जनसन्तापकर्ता यः सोऽचिरेणोपतप्यते । नहि दुष्कृतकर्मा हि नरः प्राप्नोति शोभनम् ॥ ६१ ॥
janasantāpakartā yaḥ so'cireṇopatapyate | nahi duṣkṛtakarmā hi naraḥ prāpnoti śobhanam || 61 ||
လူတို့ကို ဆင်းရဲဒုက္ခ ဖြစ်စေသူသည် မကြာမီပင် ကိုယ်တိုင်လည်း ပူပန်ဒုက္ခကို ခံရ၏။ အကြမ်းမဖက်မဟုတ်၊ မကောင်းသော ကర్మပြုသူသည် မင်္ဂလာနှင့် မြတ်နိုးဖွယ်ရာကို မရနိုင်။
Narada (teaching in a dharma-upadesha tone within Uttara-Bhaga narration)
Vrata: none
Primary Rasa: shanta
Secondary Rasa: karuna
It states a core karmic law: causing distress to others rebounds quickly as inner and outer suffering, and such pāpa-karma blocks śobhana (auspiciousness, honor, prosperity) from arising in one’s life.
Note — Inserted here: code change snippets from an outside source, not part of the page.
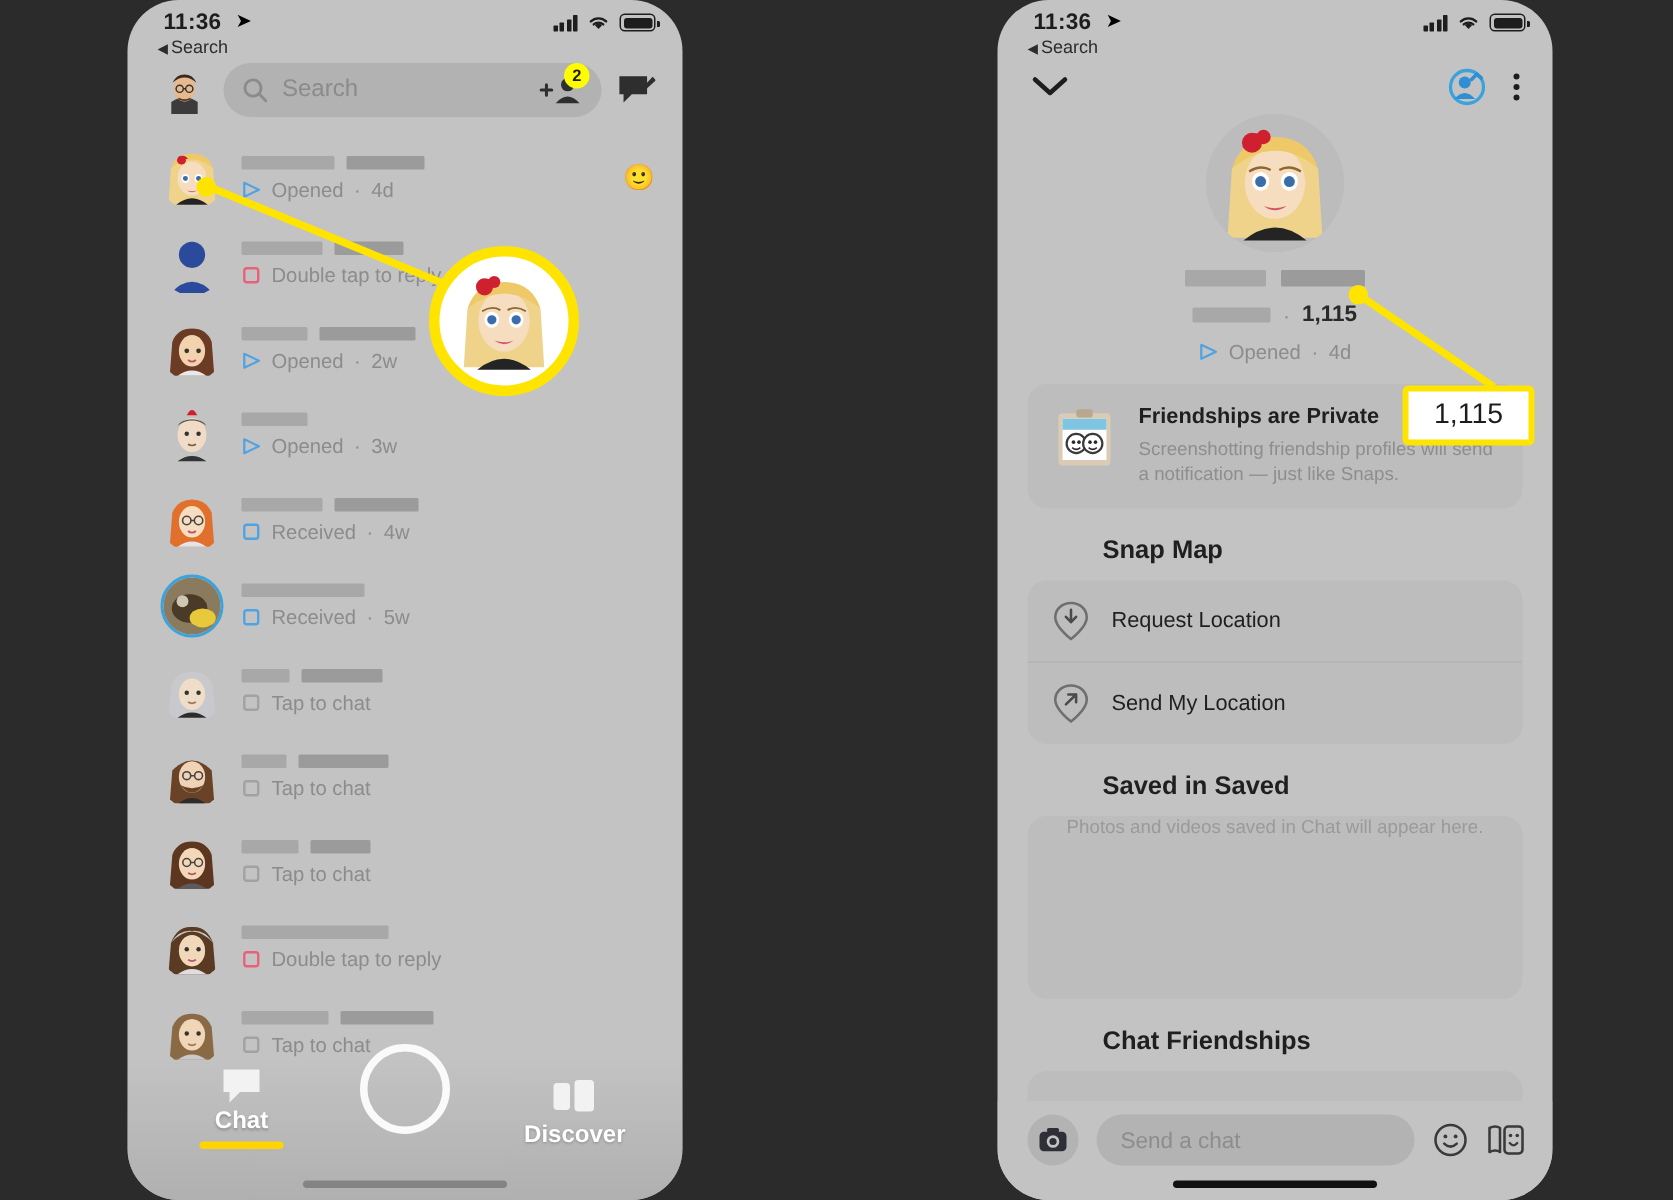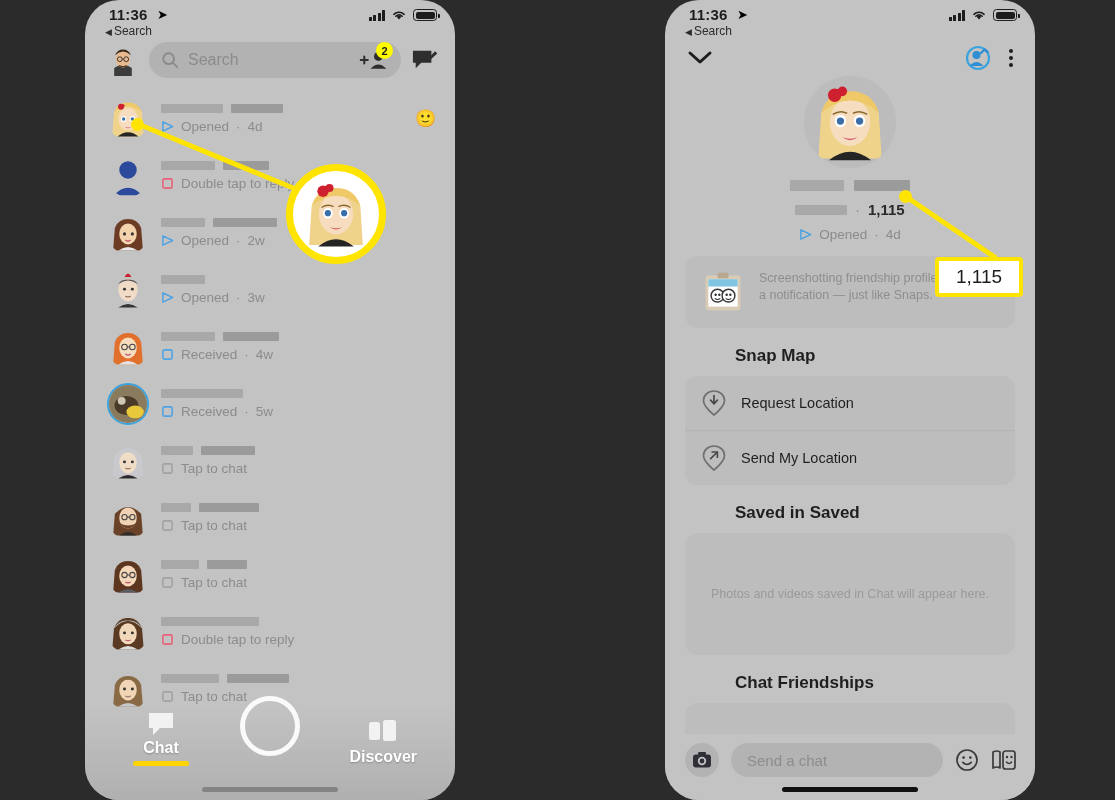--- a/index.html
+++ b/index.html
@@ -125,21 +125,21 @@
 
   .sect-title { font-size: 17px; font-weight: bold; color: #1f1f1f;
                 padding: 18px 22px 0; margin-left: 48px; }
   .listcard { margin: 10px 20px 0; background: #bdbdbd; border-radius: 13px; overflow: hidden; }
   .listrow { display: flex; align-items: center; gap: 14px; padding: 13px 16px; }
   .listrow + .listrow { border-top: 1px solid #b4b4b4; }
   .pin { width: 26px; height: 28px; flex: 0 0 26px; }
   .listrow .lbl { font-size: 14.5px; color: #1f1f1f; font-weight: 500; }
 
   .emptycard { margin: 10px 20px 0; background: #bdbdbd; border-radius: 13px;
-               height: 122px; display: flex; align-items: center; justify-content: center;
+               height: 122px; display: flex; justify-content: center;
                text-align: center; padding: 0 22px; }
   .emptycard .lbl { font-size: 12.5px; color: #9a9a9a; }
   .emptycard.short { height: 88px; align-items: flex-end; padding-bottom: 6px; }
 
   .chatbar { position: absolute; left: 0; right: 0; bottom: 0; height: 66px;
              background: #c3c3c3; display: flex; align-items: center;
              gap: 12px; padding: 0 18px 14px 20px; }
   .camera-btn { width: 34px; height: 34px; border-radius: 50%; background: #b3b3b3;
                 display:flex; align-items:center; justify-content:center; flex:0 0 34px; }
   .chatinput { flex: 1; height: 34px; border-radius: 17px; background: #b3b3b3;
@@ -618,20 +618,21 @@
           <circle cx="18" cy="28" r="7" fill="#fff" stroke="#3a3a3a" stroke-width="1.6"></circle>
           <circle cx="30" cy="28" r="7" fill="#fff" stroke="#3a3a3a" stroke-width="1.6"></circle>
           <circle cx="16" cy="27" r="1.3" fill="#2a2a2a"></circle>
             <circle cx="20" cy="27" r="1.3" fill="#2a2a2a"></circle>
           <circle cx="28" cy="27" r="1.3" fill="#2a2a2a"></circle>
             <circle cx="32" cy="27" r="1.3" fill="#2a2a2a"></circle>
           <path d="M15 31 q3 2.5 6 0" stroke="#2a2a2a" stroke-width="1.1" fill="none"></path>
           <path d="M27 31 q3 2.5 6 0" stroke="#2a2a2a" stroke-width="1.1" fill="none"></path>
         </svg>
         <div>
+          <div class="priv-title">Friendships are Private</div>
           <div class="priv-desc">Screenshotting friendship profiles will send a notification — just like Snaps.</div>
         </div>
       </div>
     </div>
 
     <div class="sect-title">Snap Map</div>
     <div class="listcard">
       <div class="listrow">
         <svg class="pin" viewBox="0 0 26 28">
           <path d="M13 2 C6.8 2 2.5 6.4 2.5 11.6 C2.5 18 13 26 13 26 C13 26 23.5 18 23.5 11.6 C23.5 6.4 19.2 2 13 2Z" fill="none" stroke="#6f6f6f" stroke-width="1.7"></path>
Bhakti in the Purāṇic sense rests on ahiṃsā, dayā, and loka-hita; one who harms people contradicts the devotional disposition, so divine grace and auspicious outcomes do not naturally manifest.
No specific Vedāṅga (like Vyākaraṇa or Jyotiṣa) is taught in this verse; the practical takeaway is sādhāraṇa-dharma—ethical restraint and non-harm—as the prerequisite for any ritual or spiritual practice to bear śubha-phala.